Oggi la madre ripete un messaggio chiaro: «C’è sempre una via d’uscita, sempre». E invita soprattutto i giovani a non rimanere soli: «Molto spesso chi aiuta di più gli altri nasconde un bisogno di essere sostenuto».

Anche per questo motivo, Susana Tavares vuole creare un punto di ascolto incondizionato (“per essere presente, senza voler cambiare le persone”) e accompagnamento al lutto, creando un’associazione, per sostenere i genitori, i giovani, anche per arrivare alle scuole, dove «la pagella non deve essere tutto e non deve andare a discapito delle competenze umane».

Lo psichiatra infantile

‘Condividere un pianto, una carezza silenziosa’

Per ogni suicidio consumato ci sono 10-15 tentativi, e ancora più persone attraversano crisi profonde con pensieri ossessivi: ‘Non ce la faccio più’, ‘Che senso ha vivere?’. Non è follia, né debolezza, ma una condizione (gli esperti la chiamano ‘visione a tunnel’) che restringe la percezione, annebbia la lucidità, così i pensieri tossici vorticano e sembrano diventare più forti della volontà stessa. Chi soffre spesso fatica a parlarne, e chi lo fa non sempre trova ascolto. Accogliere queste confidenze può fare la differenza: il primo passo è parlarne. «Ogni 11 minuti un ragazzo pensa al suicidio. Parlare apertamente di questi pensieri dovrebbe essere una priorità in famiglia, a scuola, con allenatori o terapeuti: solo così si riduce il rischio che restino chiusi dentro, alimentandosi nella solitudine fino a poter diventare gesti estremi», spiega lo psichiatra e psicoterapeuta infantile e adolescenziale Domenico Didiano, che da anni lavora a Locarno dopo aver coordinato il servizio psicologico territoriale. Quando un adolescente pensa al suicidio è perché si sente solo, senza alternative al dolore. «I ragazzi oggi vivono a una velocità dettata dai social. Sono continuamente in altalena emotiva: un momento in cima, subito dopo in cantina, travolti dalla vergogna».

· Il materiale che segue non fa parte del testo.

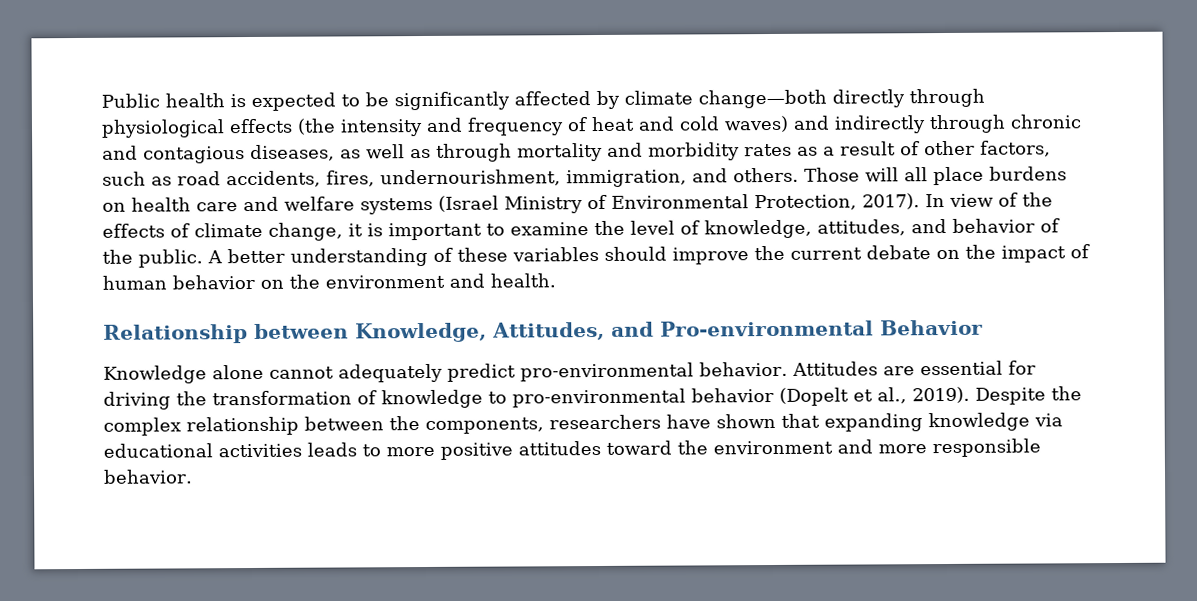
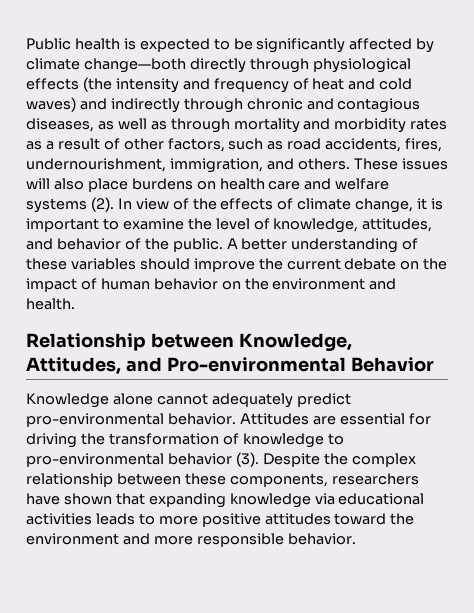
- Those will all place burdens on health care and welfare systems (Israel Ministry of Environmental Protection, 2017).
+ These issues will also place burdens on health care and welfare systems (2).
- Attitudes are essential for driving the transformation of knowledge to pro-environmental behavior (Dopelt et al., 2019).
+ Attitudes are essential for driving the transformation of knowledge to pro-environmental behavior (3).
- Despite the complex relationship between the components, researchers have shown that expanding knowledge via educational activities leads to more positive attitudes toward the environment and more responsible behavior.
+ Despite the complex relationship between these components, researchers have shown that expanding knowledge via educational activities leads to more positive attitudes toward the environment and more responsible behavior.

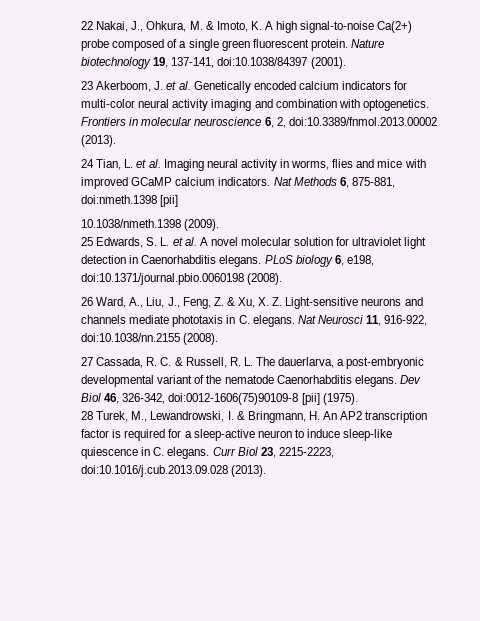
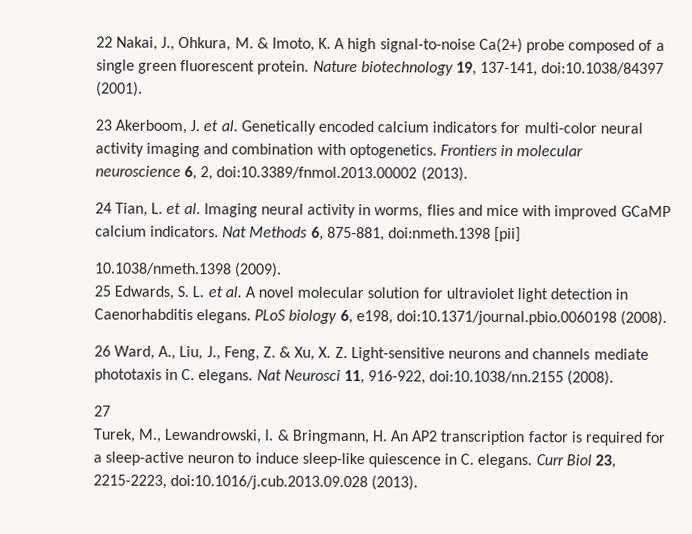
- 27 Cassada, R. C. & Russell, R. L. The dauerlarva, a post-embryonic developmental variant of the nematode Caenorhabditis elegans. Dev Biol 46, 326-342, doi:0012-1606(75)90109-8 [pii] (1975).
- 28 Turek, M., Lewandrowski, I. & Bringmann, H. An AP2 transcription factor is required for a sleep-active neuron to induce sleep-like quiescence in C. elegans.
+ 27
+ Turek, M., Lewandrowski, I. & Bringmann, H. An AP2 transcription factor is required for a sleep-active neuron to induce sleep-like quiescence in C. elegans.

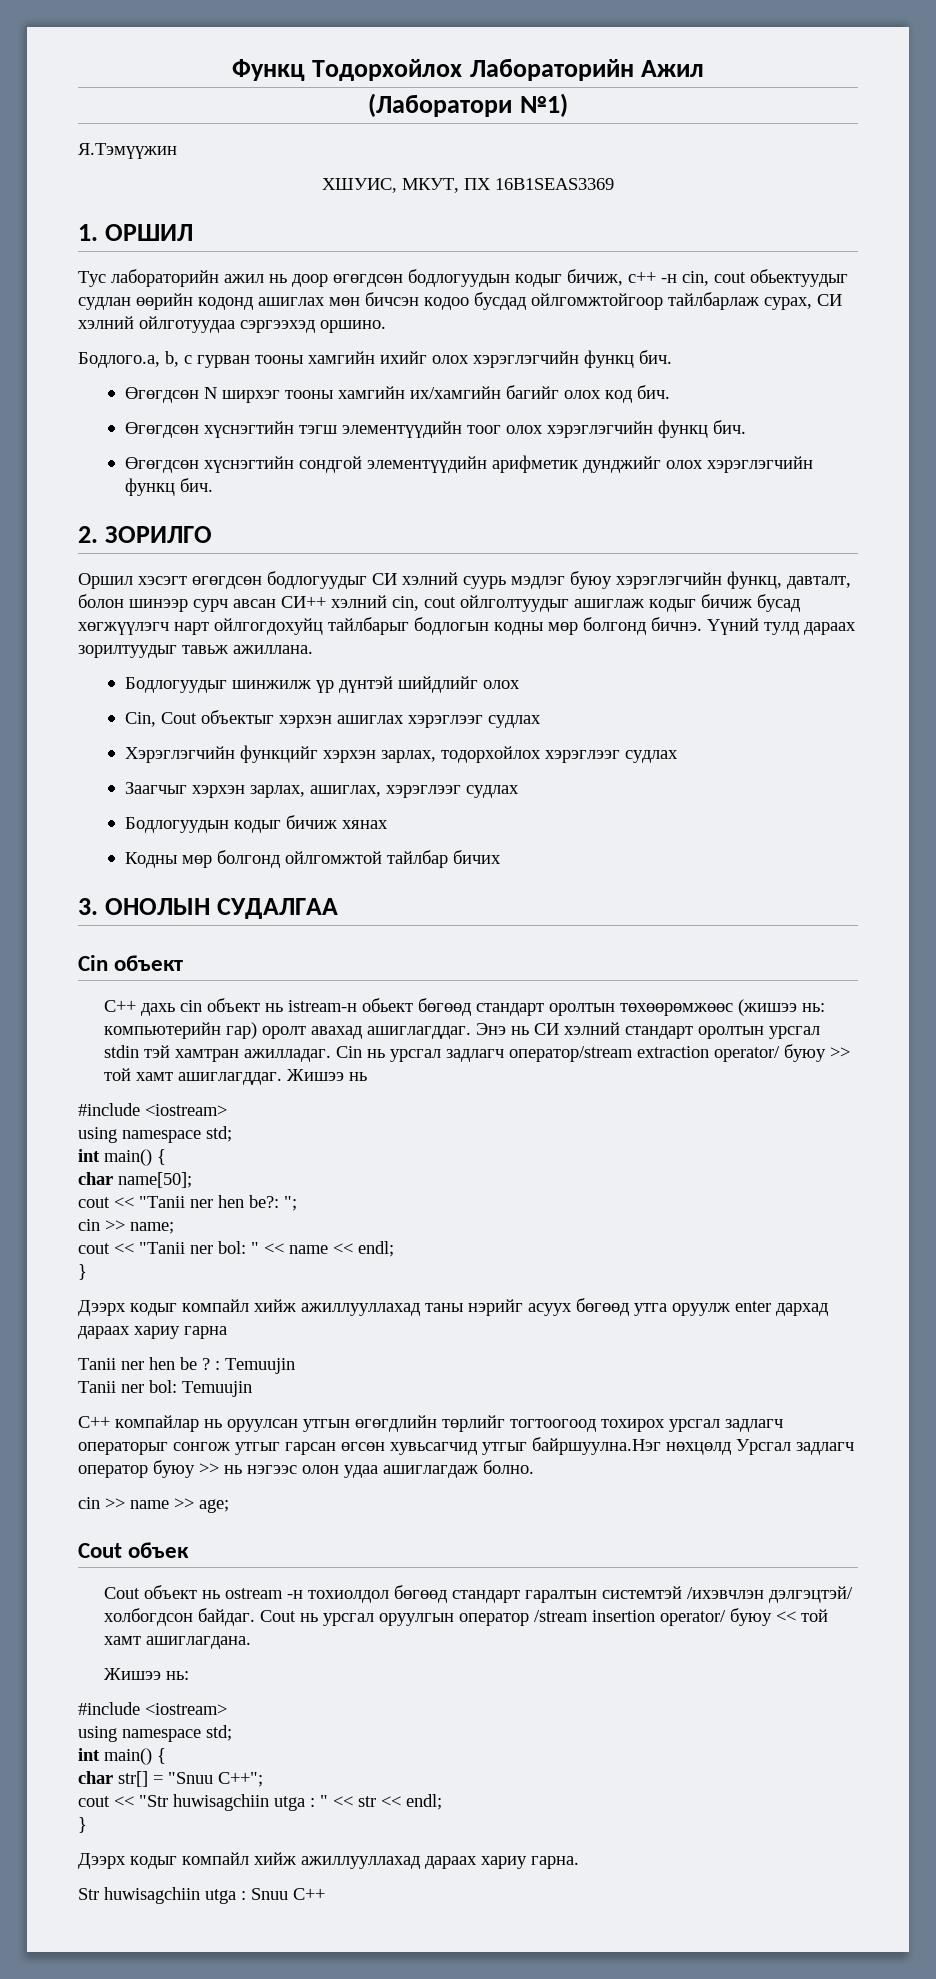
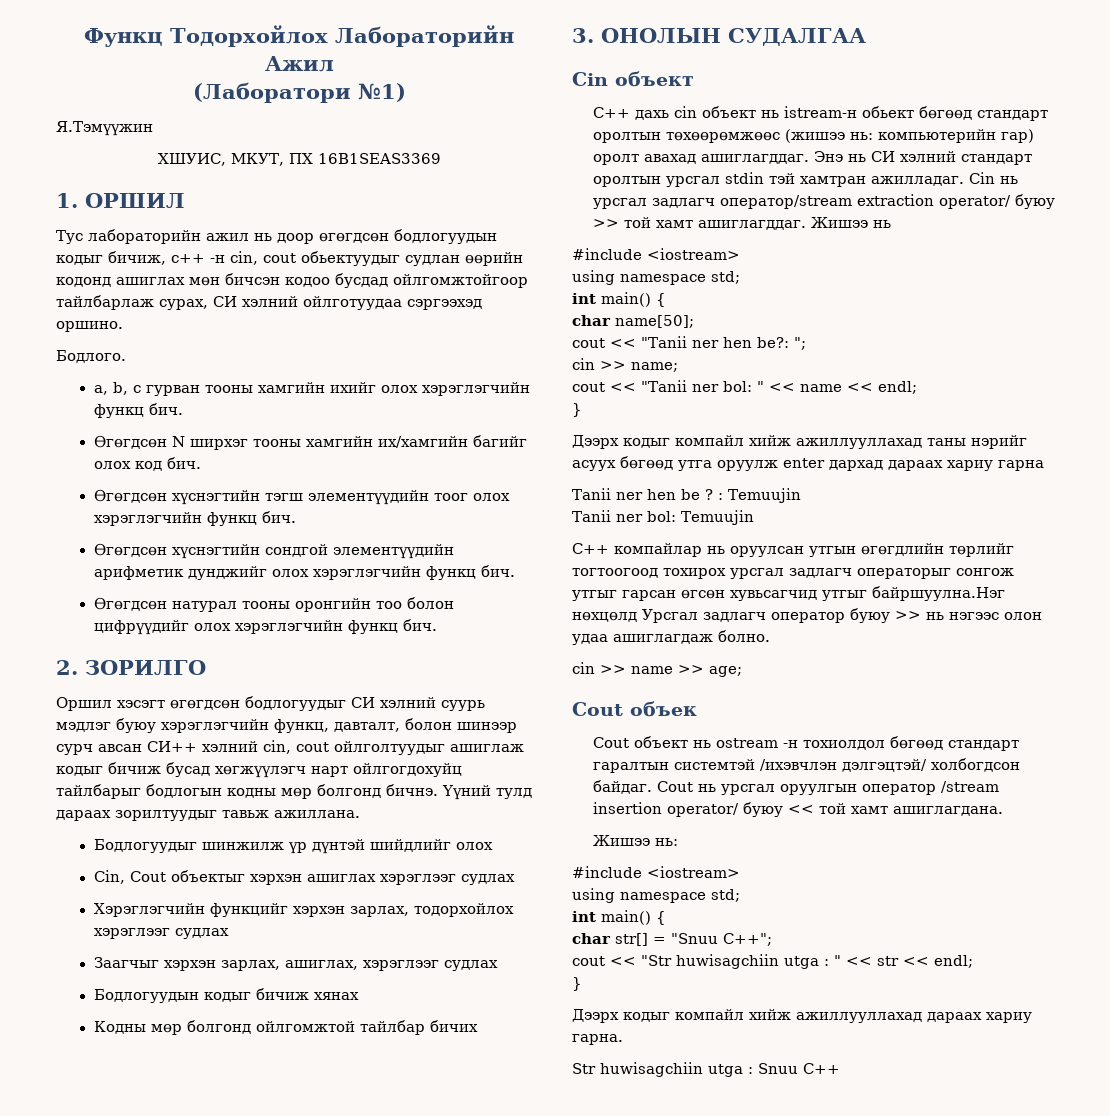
- Бодлого.a, b, c гурван тооны хамгийн ихийг олох хэрэглэгчийн функц бич.
+ Бодлого.
+ a, b, c гурван тооны хамгийн ихийг олох хэрэглэгчийн функц бич.
+ Өгөгдсөн натурал тооны оронгийн тоо болон цифрүүдийг олох хэрэглэгчийн функц бич.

A tutto questo si aggiungono aspettative pressanti e modelli irraggiungibili: bisogna essere belli, popolari, avere successo subito. Ma basta un passo falso per sentirsi esclusi. Insomma, il terreno su cui costruire il senso di appartenenza è diventato instabile e insidioso come sabbie mobili: «Le amicizie online possono sparire da un giorno all’altro, i punti di riferimento non sono più genitori o insegnanti, ma idoli lontani come rapper o trader milionari. Una pressione enorme che rende i ragazzi più vulnerabili e insicuri». E allora, cosa possono fare i genitori? «Prima di tutto ascoltare, accogliere, restare vicini. Dare spazio al dolore dei figli senza giudicare, legittimare le loro emozioni, anche quando non trovano parole. A volte basta condividere un pianto, una carezza silenziosa, un tempo insieme che non corre». Su un punto lo specialista insiste: «Non ci sono colpe». Fermarsi non è semplice. «Ma proprio fermandoci nella relazione e nella presenza possiamo toccare la fragilità più intima degli adolescenti. E accompagnandola, questa fragilità può trovare una via d’uscita».

Qualche informazione

Non tenersi tutto dentro ma chiedere aiuto

Nei momenti di fragilità come l’assillo di pensieri suicidari è importante non tentennare, non sottovalutarli e chiedere aiuto prima di non avere più l’energia per respingerli. Allungare la mano insomma e lasciare che qualcuno ti tenga. Oltre al medico di famiglia e terapeuti specializzati, c’è il Telefono Amico (tel. 143 e 147 per giovani in crisi) dove è possibile parlare in forma anonima. Aiuta avere una rete, un punto di appoggio, nei momenti più acuti, quando non si riesce più a pensare con lucidità. Diverse informazioni e materiale sono disponibili su www.parlare-puo-salvare.ch. Sul territorio ci sono possibilità per elaborare il lutto, da colloqui individuali a percorsi dentro gruppi di auto aiuto con un facilitatore tra persone che parlano la stessa lingua e vivono lo stesso dolore: li organizza ad esempio l’associazione Debriefer della Svizzera italiana (Debrisi).